───── Data section ─────

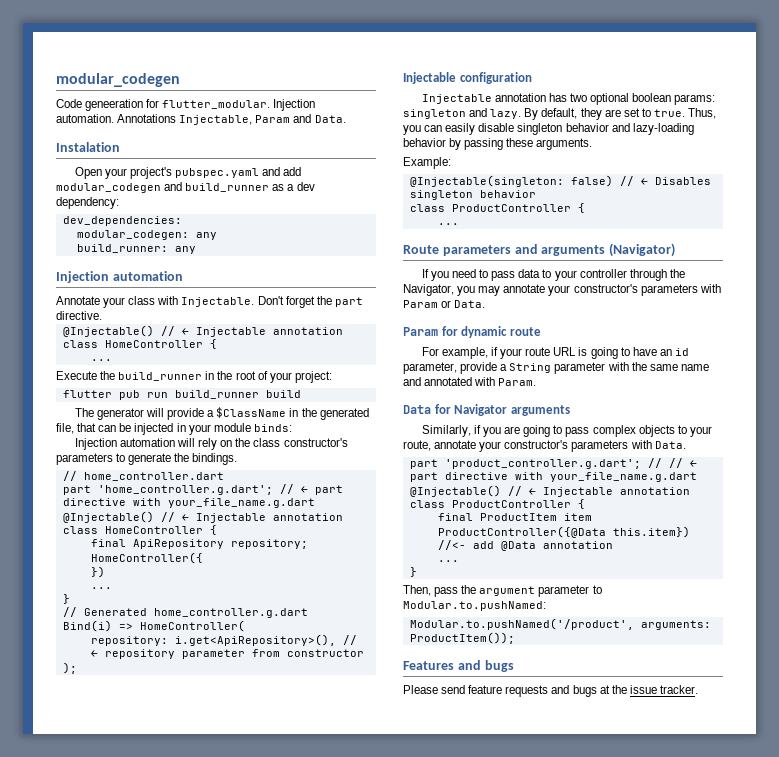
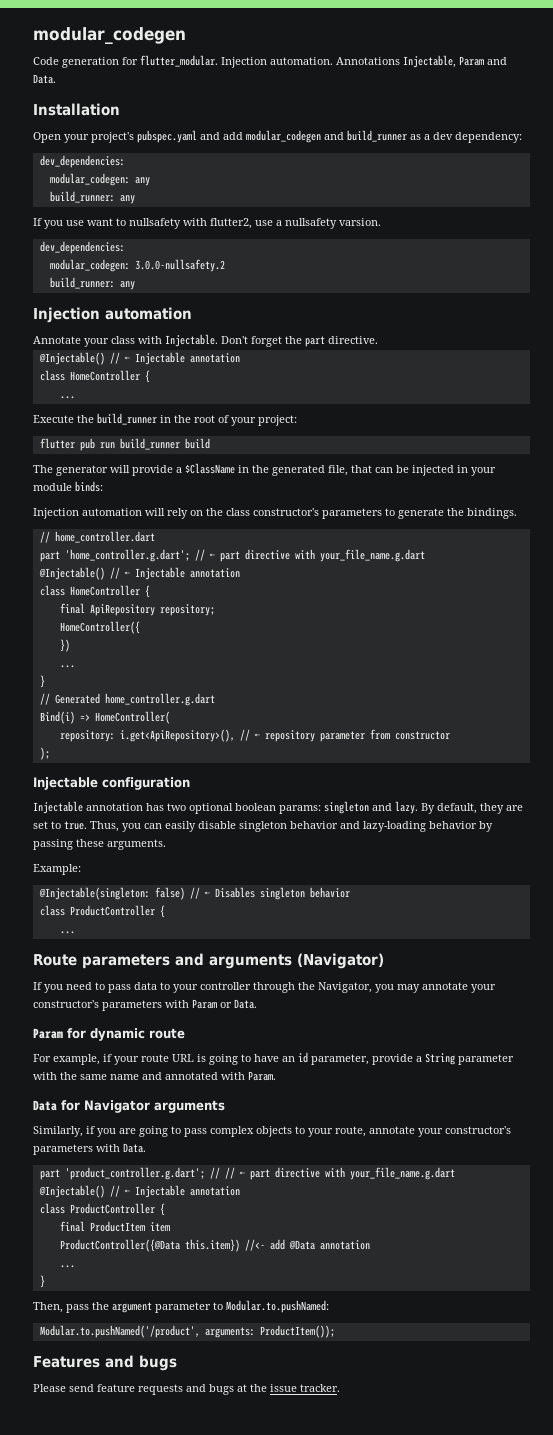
[85,99,144,111] geneeration -> [62,57,119,68] generation
[56,142,120,152] Instalation -> [33,103,120,116] Installation
(196, 250) none -> [33,218,381,229] [39,241,125,254] [49,259,225,272] [49,277,135,290] // If you use want to nullsafety with flutter2, use a nullsafety varsion. // dev_dependencies: // modular_codegen: 3.0.0-nullsafety.2 // build_runner: any

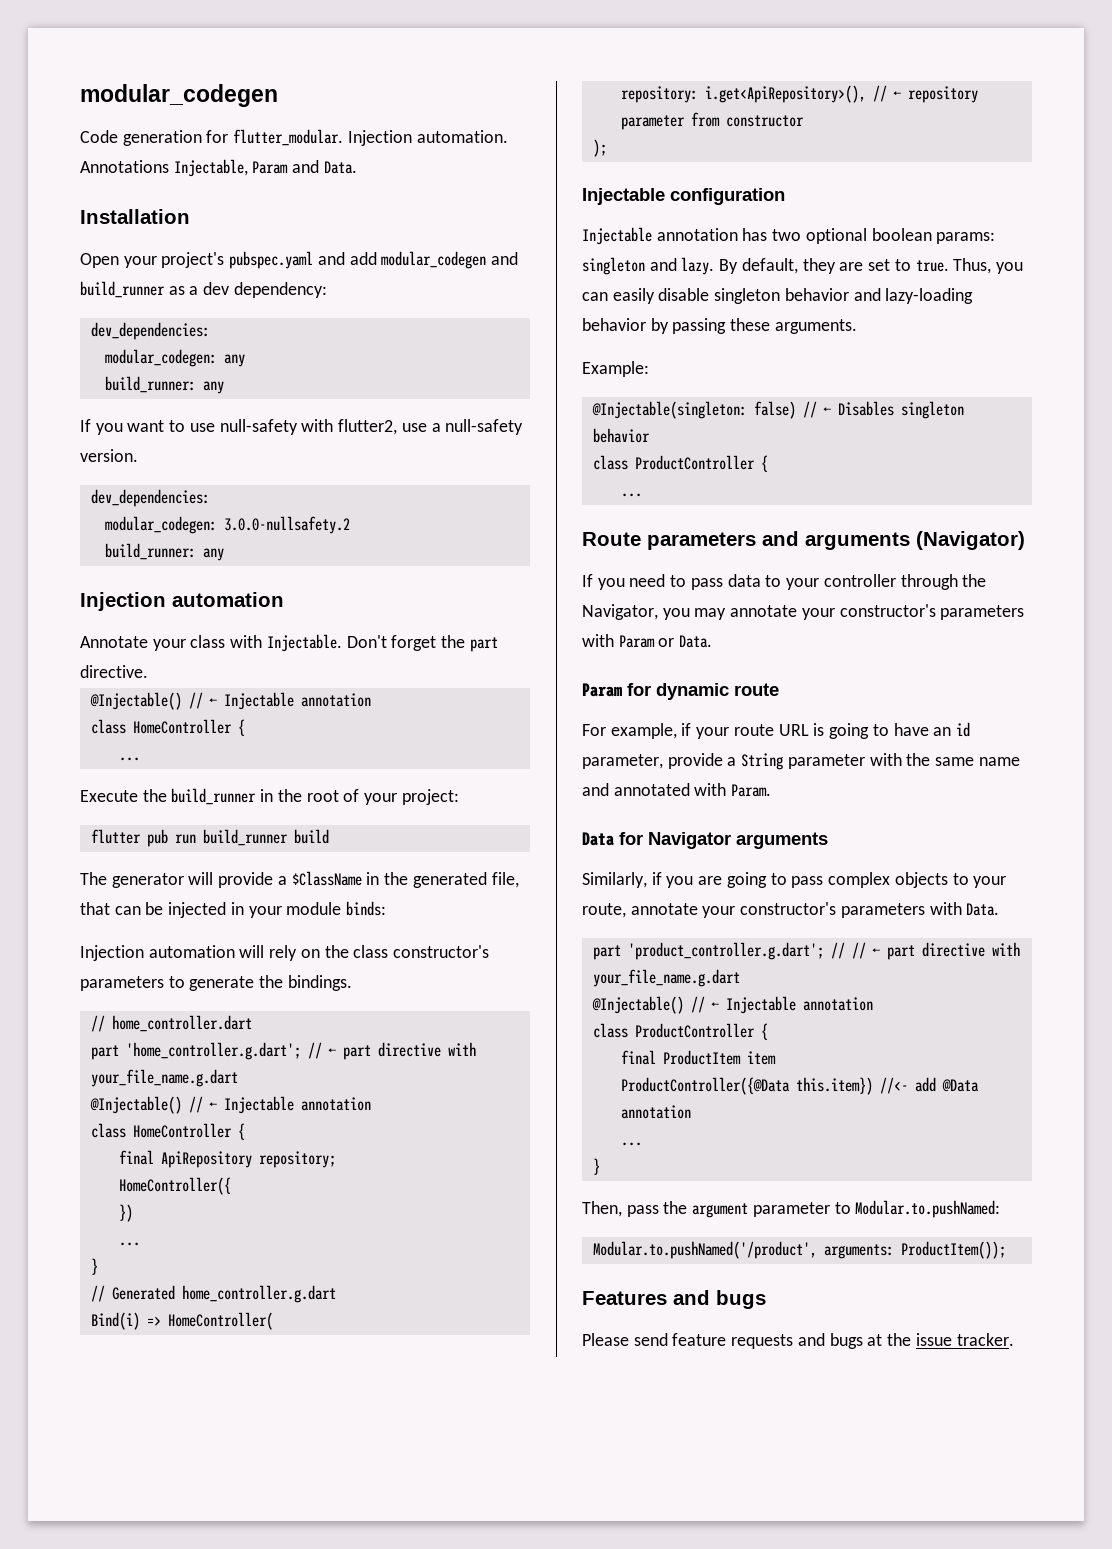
[66,220,84,226] use -> (123, 429) none
[129,218,181,229] nullsafety -> [189,419,298,435] use null-safety
[285,218,381,229] nullsafety varsion. -> [445,419,524,435] [80,449,138,462] null-safety version.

─────

**What the task asks**
Repeat every line above exactly, minus the pictures.

**Output below**
[85,99,144,111] geneeration -> [62,57,119,68] generation
[56,142,120,152] Instalation -> [33,103,120,116] Installation
(196, 250) none -> [33,218,381,229] [39,241,125,254] [49,259,225,272] [49,277,135,290] // If you use want to nullsafety with flutter2, use a nullsafety varsion. // dev_dependencies: // modular_codegen: 3.0.0-nullsafety.2 // build_runner: any

[66,220,84,226] use -> (123, 429) none
[129,218,181,229] nullsafety -> [189,419,298,435] use null-safety
[285,218,381,229] nullsafety varsion. -> [445,419,524,435] [80,449,138,462] null-safety version.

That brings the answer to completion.